Israel National News sat down with Scott Phillips, Executive Director of Passages, at the IAC National Summit in Florida, to learn about his organization and how it is working to ensure the next generations of Evangelical Christians are supporters of Israel.

Passages was founded in 2016 to take Christian college students from the US to Israel to help them “discover the roots of their Christian faith” and to connect them with modern Israel.

“Many Christian groups who go over, they don’t connect with the people who live there today, the modern Jewish state. Mostly just go to Biblical sites,” Phillips says.

There is a delicacy to the issue of Christian groups visiting Israel. Do they feel people in Israel are deterred by the or fear they are missionaries with a hidden agenda?

He says that is not the case. They have always been welcomed.

“We’ve met nothing but welcoming arms for our students to come to Israel. One of our policies is this is an educational trip, this is not a missions trip. A trip for them to meet the people who live in Israel today, to build bridges of friendship between Jews and Christians. Between Israelis and Americans. And build bridges of friendship for the next generation of Christian leadership who will be in policy and politics, in business, in ministry, in the sciences.”
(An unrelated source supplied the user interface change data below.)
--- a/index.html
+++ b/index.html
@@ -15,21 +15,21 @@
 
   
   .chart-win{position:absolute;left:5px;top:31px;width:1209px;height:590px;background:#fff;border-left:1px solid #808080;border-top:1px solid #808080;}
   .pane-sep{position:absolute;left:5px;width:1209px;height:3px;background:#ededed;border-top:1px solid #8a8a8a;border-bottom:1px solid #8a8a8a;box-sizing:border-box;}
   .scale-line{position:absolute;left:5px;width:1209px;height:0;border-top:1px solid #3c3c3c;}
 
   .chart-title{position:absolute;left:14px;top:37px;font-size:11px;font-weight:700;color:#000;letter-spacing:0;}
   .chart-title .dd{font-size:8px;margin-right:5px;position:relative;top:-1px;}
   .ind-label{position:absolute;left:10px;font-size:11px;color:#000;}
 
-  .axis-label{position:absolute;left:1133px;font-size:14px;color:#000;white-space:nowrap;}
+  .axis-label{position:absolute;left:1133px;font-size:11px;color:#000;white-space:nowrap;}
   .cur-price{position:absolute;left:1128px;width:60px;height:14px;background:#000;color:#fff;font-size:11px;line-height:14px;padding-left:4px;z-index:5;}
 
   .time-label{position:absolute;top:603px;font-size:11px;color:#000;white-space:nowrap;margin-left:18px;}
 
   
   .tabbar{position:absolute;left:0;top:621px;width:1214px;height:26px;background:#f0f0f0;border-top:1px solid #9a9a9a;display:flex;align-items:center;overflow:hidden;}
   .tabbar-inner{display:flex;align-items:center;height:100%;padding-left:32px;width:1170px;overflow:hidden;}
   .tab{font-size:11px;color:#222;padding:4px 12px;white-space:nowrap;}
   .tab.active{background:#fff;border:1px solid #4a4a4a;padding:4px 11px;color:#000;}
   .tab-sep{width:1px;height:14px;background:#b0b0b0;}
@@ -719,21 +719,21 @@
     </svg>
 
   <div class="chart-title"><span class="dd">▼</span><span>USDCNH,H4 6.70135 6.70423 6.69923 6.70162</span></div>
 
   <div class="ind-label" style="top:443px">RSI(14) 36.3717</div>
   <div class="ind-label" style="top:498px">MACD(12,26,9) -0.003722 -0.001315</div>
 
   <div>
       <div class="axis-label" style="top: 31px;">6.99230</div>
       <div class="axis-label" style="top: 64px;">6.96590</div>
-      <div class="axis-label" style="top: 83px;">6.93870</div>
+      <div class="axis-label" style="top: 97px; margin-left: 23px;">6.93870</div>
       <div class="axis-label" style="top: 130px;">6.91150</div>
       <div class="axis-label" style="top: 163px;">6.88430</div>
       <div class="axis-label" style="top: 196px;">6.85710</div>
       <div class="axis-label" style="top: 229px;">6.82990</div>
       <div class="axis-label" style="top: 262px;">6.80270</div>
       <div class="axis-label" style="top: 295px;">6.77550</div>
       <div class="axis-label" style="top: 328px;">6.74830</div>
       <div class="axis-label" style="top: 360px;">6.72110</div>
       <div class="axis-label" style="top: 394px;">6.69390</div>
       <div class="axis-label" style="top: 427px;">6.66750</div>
The program has taken over 8,000 students to Israel on scholarship trips over the last five years.

“The trip is just the beginning. It’s a means to the end. And the end is to have ongoing alumni engagement with these students,” he says. “So we have the Passages leaders network that students are able to join whenever they come back as alumni. We engage them for years go come. It’s a full program.”

They have 15 of their alumni at the IAC Summit.
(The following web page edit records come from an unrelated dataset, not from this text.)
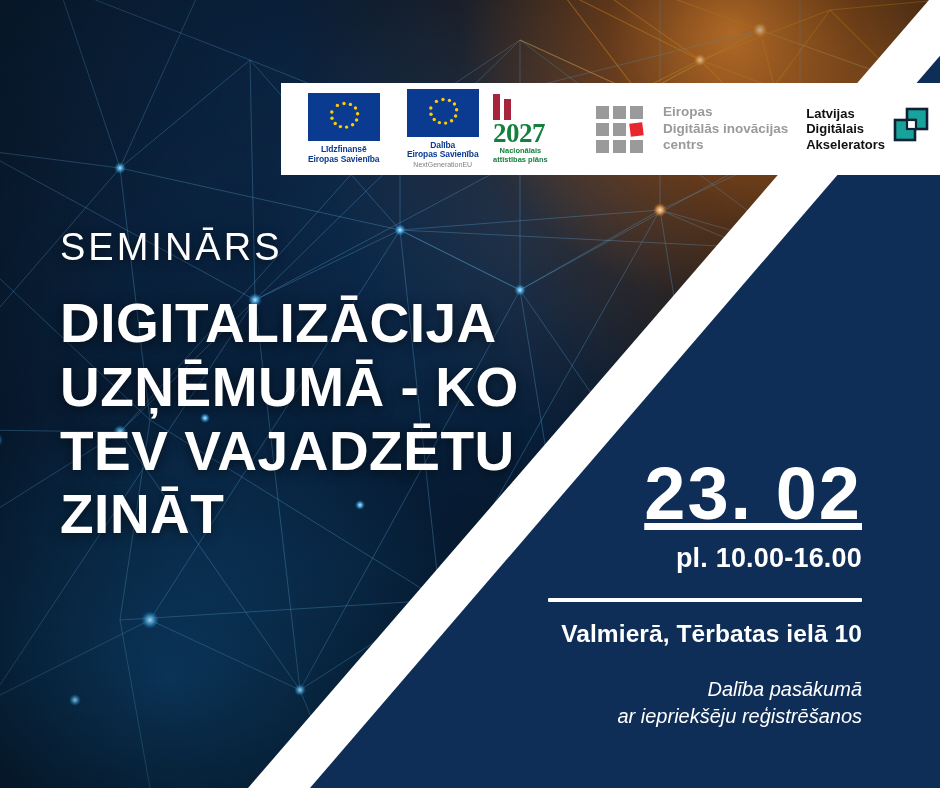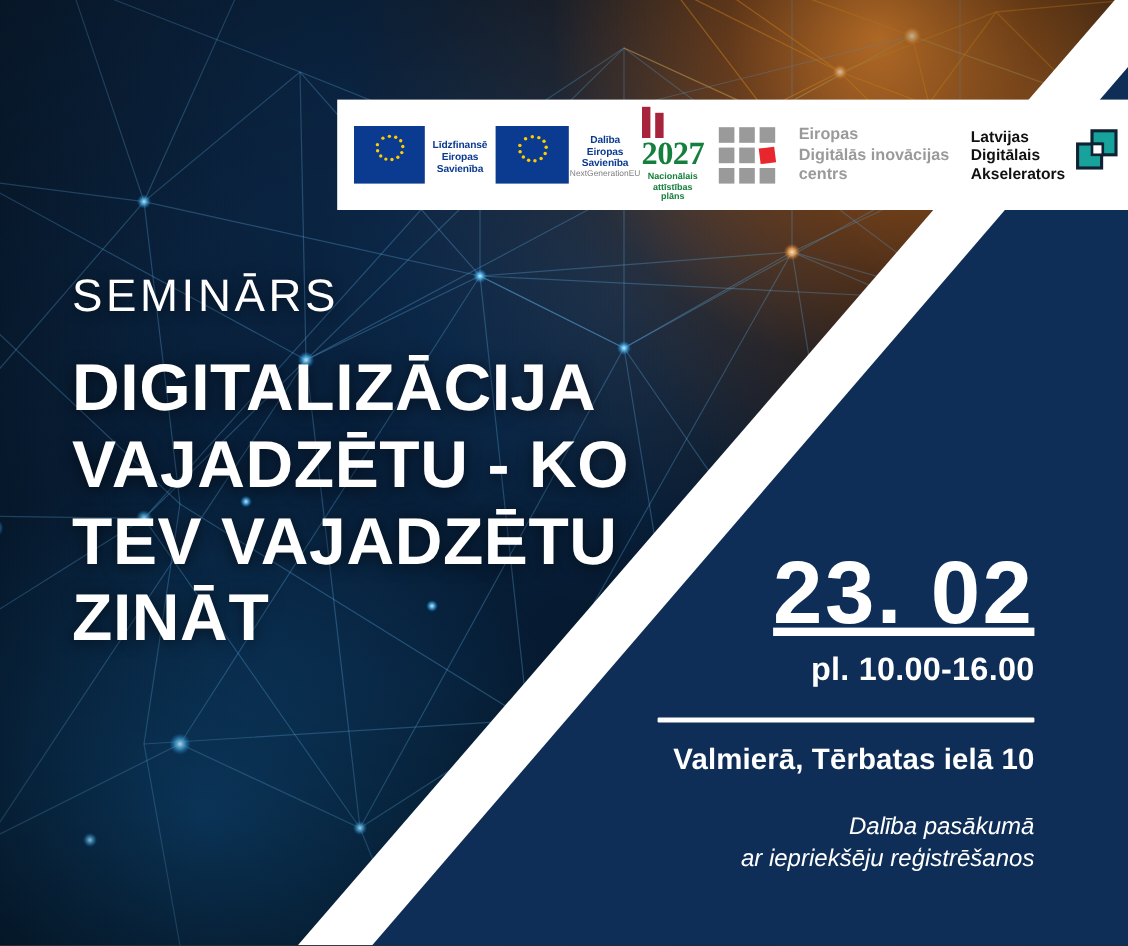--- a/index.html
+++ b/index.html
@@ -49,21 +49,21 @@
   #logo-strip{
     position:absolute;
     left:281px; top:83px;
     width:659px; height:92px;
     background:#fff;
     display:flex;
     align-items:center;
     gap:0;
     padding:0 10px 0 14px;
   }
-  .logo-cell{display:flex;align-items:center;justify-content:center;}
+  .logo-cell{display:flex;flex-direction:column;align-items:center;justify-content:center;}
 
   
   .euflag{
     width:72px;height:48px;background:#0b3b90;position:relative;
     display:block;
   }
   .euflag .stars{position:absolute;inset:0;}
   .eu-caption{
     margin-top:4px;text-align:center;color:#0b3b90;
     font-size:8.5px;font-weight:bold;line-height:1.15;letter-spacing:-.1px;
@@ -302,21 +302,21 @@
           <rect x="15" y="14" width="9" height="9" fill="#ffffff" stroke="#0f2233" stroke-width="2.2"></rect>
         </svg>
       </span>
     </div>
   </div>
 
   <div id="headline">
     <div id="kicker">SEMINĀRS</div>
     <div id="title">
       <span class="ln">DIGITALIZĀCIJA</span>
-      <span class="ln">VAJADZĒTU - KO</span>
+      <span class="ln">UZŅĒMUMĀ - KO</span>
       <span class="ln">TEV VAJADZĒTU</span>
       <span class="ln">ZINĀT</span>
     </div>
   </div>
 
   <div id="info">
     <div id="date">23. 02</div>
     <div id="time">pl. 10.00-16.00</div>
     <div id="rule"></div>
     <div id="place">Valmierā, Tērbatas ielā 10</div>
“We take students to conferences like this all the time to help them learn more,” Phillips explains. “These students are from diverse Christian backgrounds here in the US.”

They are getting a look at the internal discussions of the Israeli American community by attending the conference. It’s also another way to connect them to Israel and the American Jewish community.

“That kind of exposure helps to build the bridges of friendship between the two communities,” he adds.

But much more work needs to be done to ensure support from the christian community for Israel.

“We have to ensure that the next generation of the Christian community support Israel,” he says. “We see worrying trends happening right now. Evangelical support among the younger generation is decreasing significantly. We have a lot of work to be done. We want to be taking 10,000 students a year by 2026. That’s our goal.”